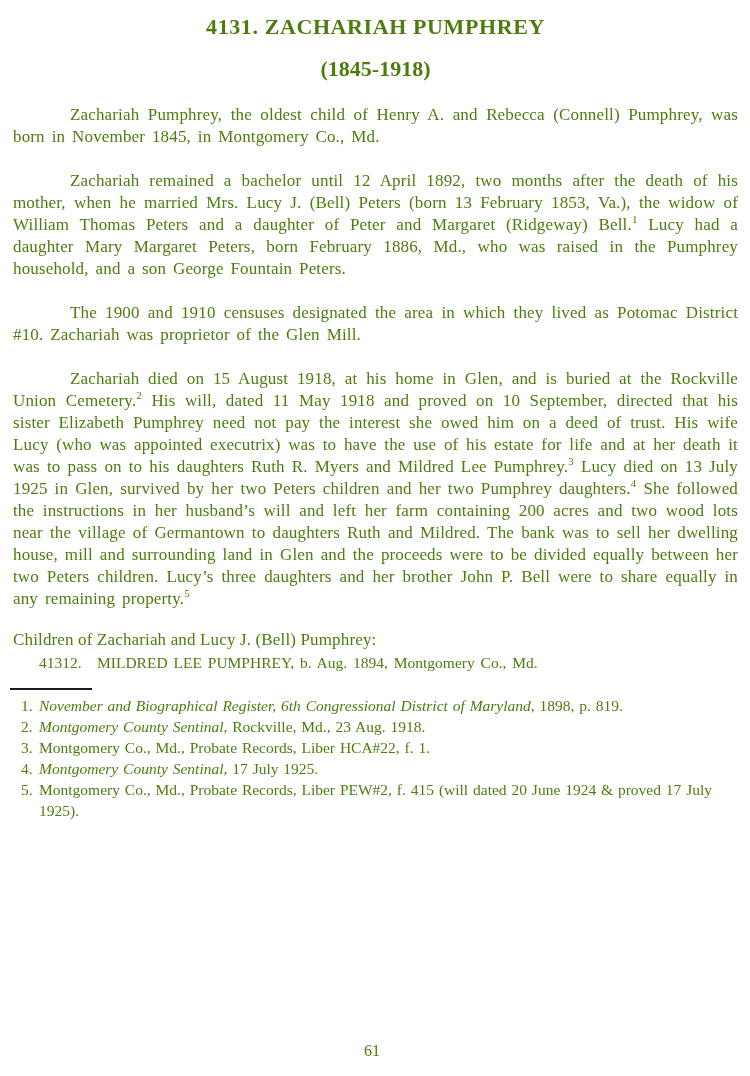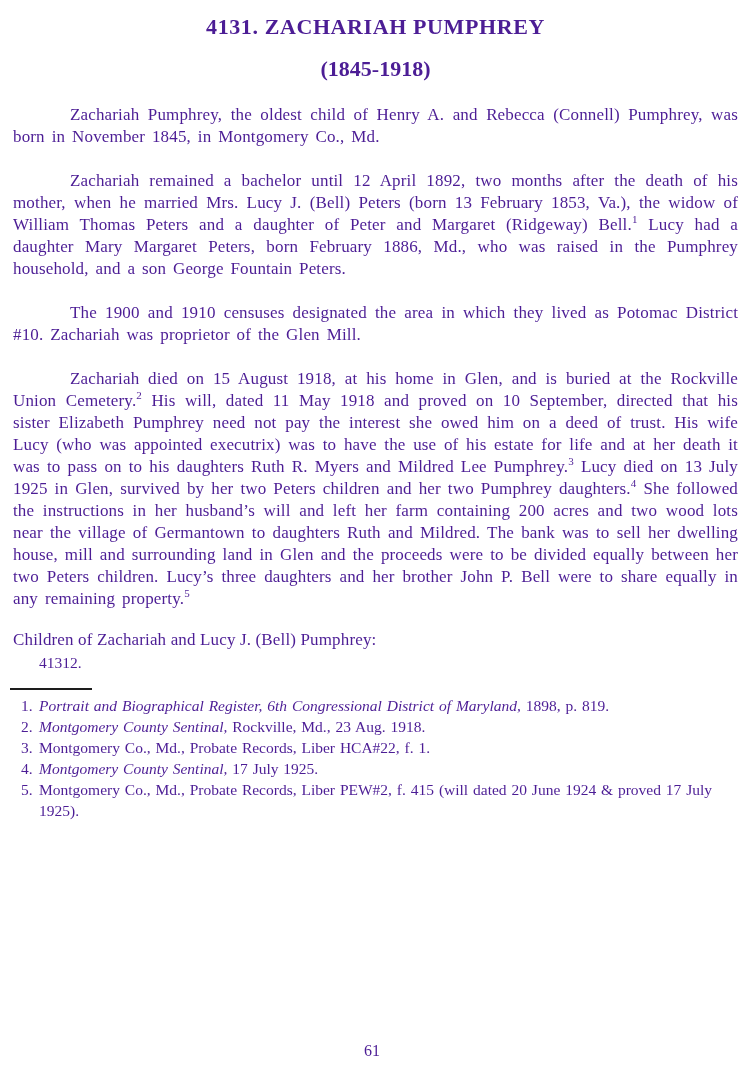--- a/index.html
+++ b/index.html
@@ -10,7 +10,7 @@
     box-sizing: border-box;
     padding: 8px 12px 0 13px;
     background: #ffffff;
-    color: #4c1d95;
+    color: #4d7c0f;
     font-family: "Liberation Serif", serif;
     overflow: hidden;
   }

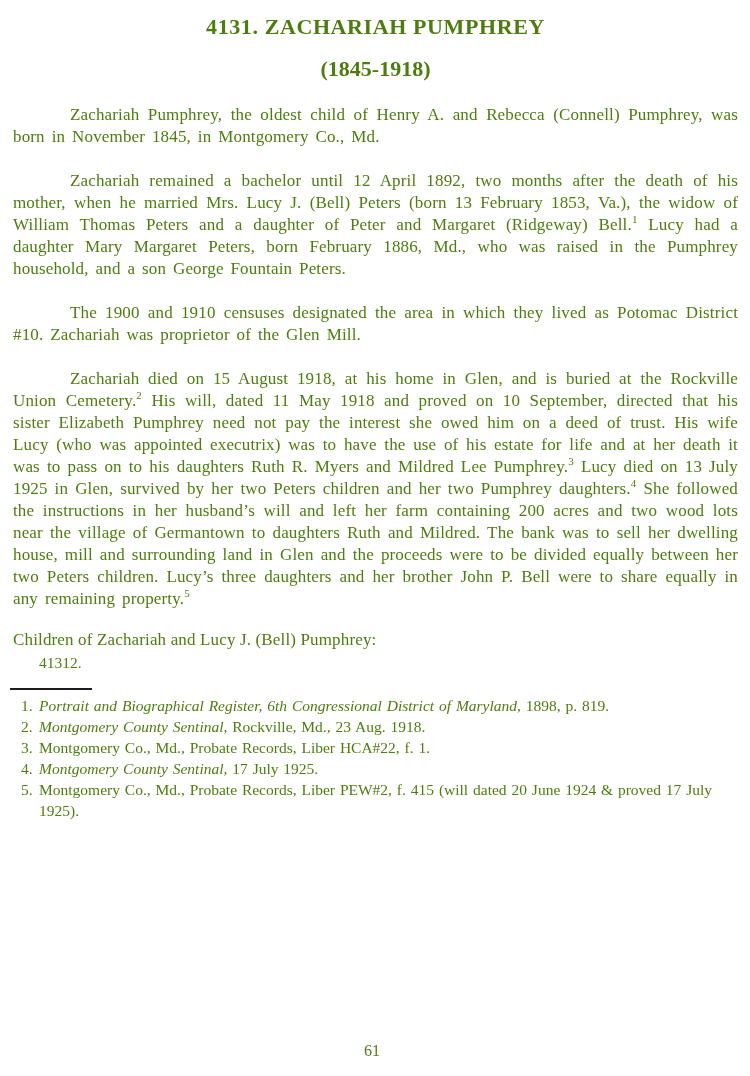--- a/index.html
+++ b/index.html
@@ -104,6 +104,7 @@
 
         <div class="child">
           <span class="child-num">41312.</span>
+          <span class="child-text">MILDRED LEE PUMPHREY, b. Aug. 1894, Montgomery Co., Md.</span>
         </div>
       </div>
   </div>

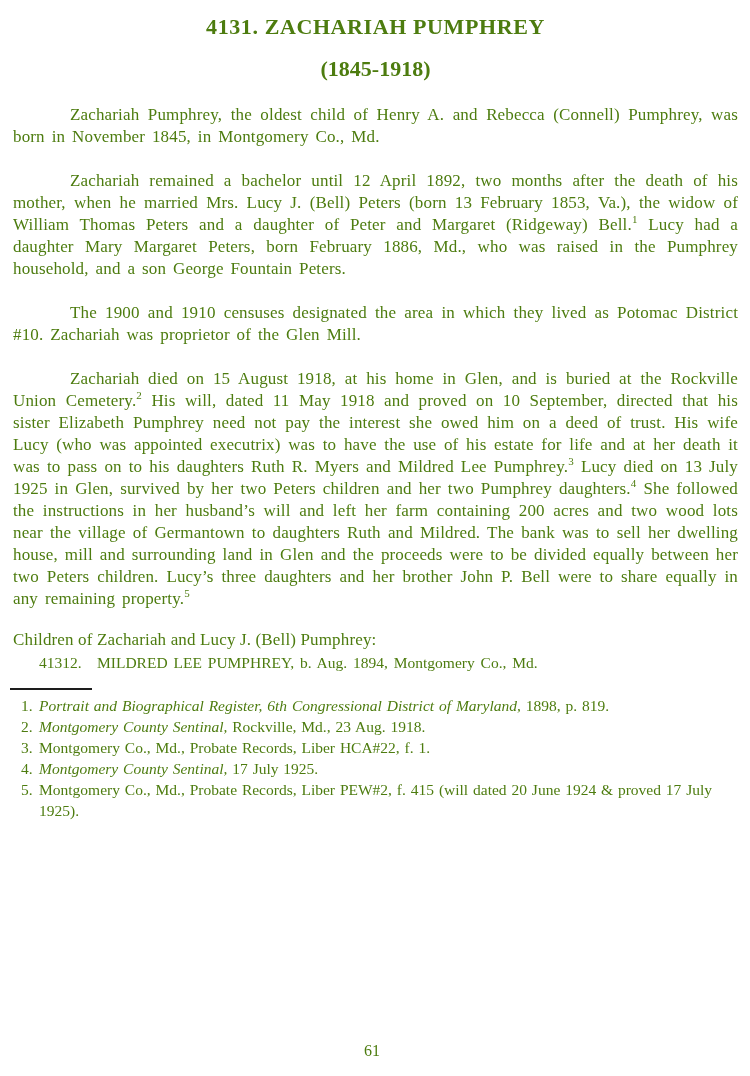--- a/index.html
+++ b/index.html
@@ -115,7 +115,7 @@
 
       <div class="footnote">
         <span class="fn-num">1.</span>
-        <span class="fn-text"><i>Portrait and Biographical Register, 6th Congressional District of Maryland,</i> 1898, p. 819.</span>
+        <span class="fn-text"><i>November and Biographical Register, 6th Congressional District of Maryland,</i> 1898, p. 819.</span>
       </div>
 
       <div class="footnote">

══════

▸ **WHAT IS NEEDED**
An answer that restates all the entries exactly and drops the images is what is needed.

▸ **EXERCISE SOLUTION**
--- a/index.html
+++ b/index.html
@@ -10,7 +10,7 @@
     box-sizing: border-box;
     padding: 8px 12px 0 13px;
     background: #ffffff;
-    color: #4c1d95;
+    color: #4d7c0f;
     font-family: "Liberation Serif", serif;
     overflow: hidden;
   }

--- a/index.html
+++ b/index.html
@@ -104,6 +104,7 @@
 
         <div class="child">
           <span class="child-num">41312.</span>
+          <span class="child-text">MILDRED LEE PUMPHREY, b. Aug. 1894, Montgomery Co., Md.</span>
         </div>
       </div>
   </div>

--- a/index.html
+++ b/index.html
@@ -115,7 +115,7 @@
 
       <div class="footnote">
         <span class="fn-num">1.</span>
-        <span class="fn-text"><i>Portrait and Biographical Register, 6th Congressional District of Maryland,</i> 1898, p. 819.</span>
+        <span class="fn-text"><i>November and Biographical Register, 6th Congressional District of Maryland,</i> 1898, p. 819.</span>
       </div>
 
       <div class="footnote">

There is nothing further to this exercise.